Petronella speaks out!

The state penalises women who are childless and unmarried: \’I might be single, but I’m not a failure\’
As new figures show that marriage is becoming more popular, women are persecuted for being solo and childless.

Err, yes.

I\’d certainly say that the photographer has done her no favours at all. Or perhaps the picture editor: that particular expression should have been better left out of the paper I think.

But there\’s another point entirely that can be made. And this might not be what society ought to be but to a certain extent it\’s what it is. Those young women who trade looks and vivacity into a career are in possession of a wasting asset, those looks and vivacity. When that asset has wasted it\’s not all that much of a surprise if the career falters a little.

And on the marriage and children side it\’s not entirely surprising that if one spends some years in a long term affair with one\’s married editor, aborting one (or was it two?) along the way, then as those assets waste then that alternative career as wife and mother becomes a little less achievable.

Or as an economist might put it: there are opportunity costs to every decision made. It is indeed glorious that women now have many more choices but that just means that there are therefore more such opportunity costs. And as the economist might then go on to say: having made your choices please, please, don\’t whine about the costs of them.

13 thoughts on “Petronella speaks out!”

  1. So Much For Subtlety

    And as the economist might then go on to say: having made your choices please, please, don’t whine about the costs of them.

    Ahh, but you see it is not her fault. She did not make any wrong choices did she?

    “Freakish! It is not as if all SACs have taken a conscious decision to live unmarried and childless.
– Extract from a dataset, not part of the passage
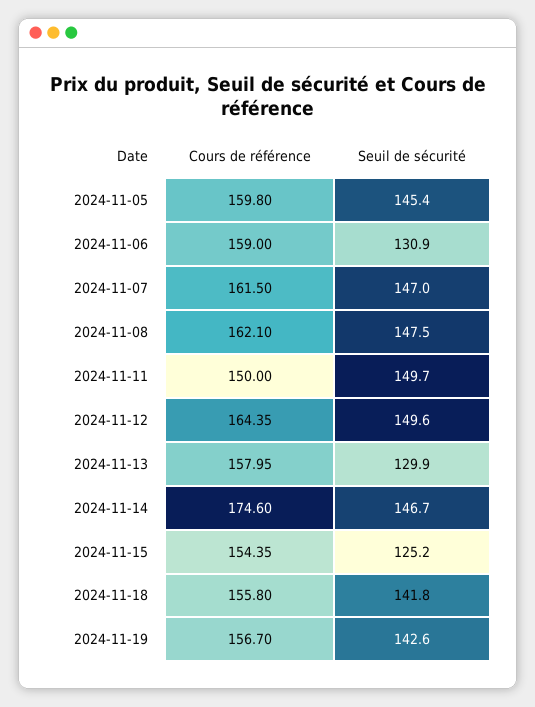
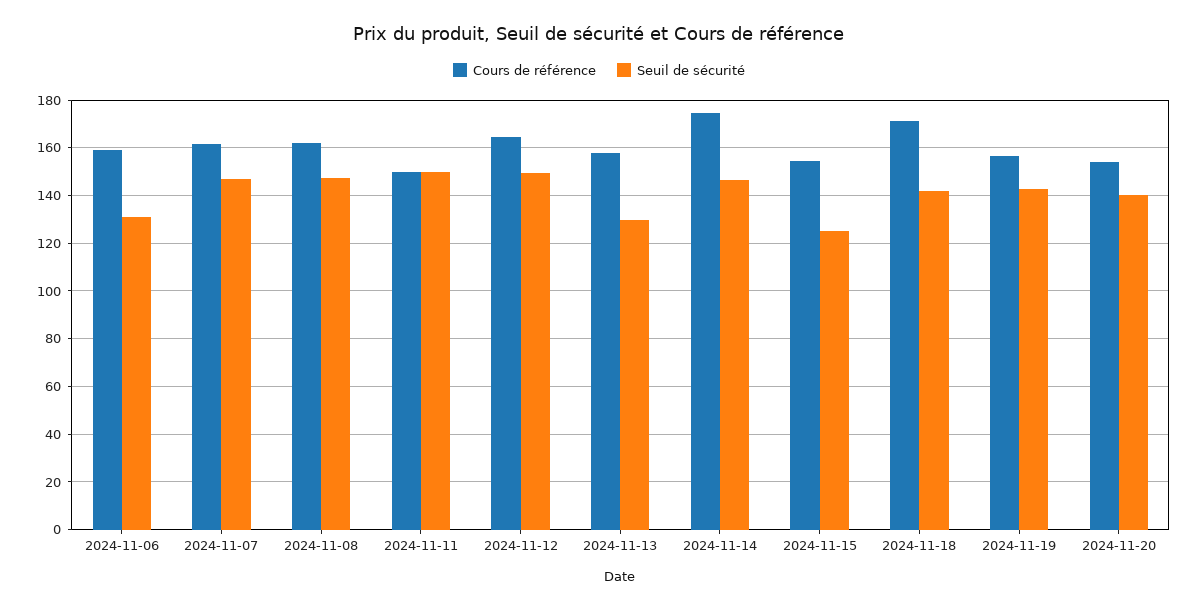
Cours de référence, 2024-11-05: 159.8 -> none
Seuil de sécurité, 2024-11-05: 145.4 -> none
Cours de référence, 2024-11-18: 155.8 -> 170
Cours de référence, 2024-11-20: none -> 155
Seuil de sécurité, 2024-11-20: none -> 140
It is mis-timing and bad luck that has prevented me from meeting a man to grow old and grey with.”

    All down to mis-timing and bad luck. Nothing to do with bad decisions at all.

    She is also wrong about society having no place for single childless women. I am sure Florence Nightingale would be welcome in society. Diane Fossey never married. Or had children. She probably would have been invited places. But people of either gender who manage to combine total cluelessness about the origins of their situation with self pity and blaming others are likely to be ignored even if they have spouses and children.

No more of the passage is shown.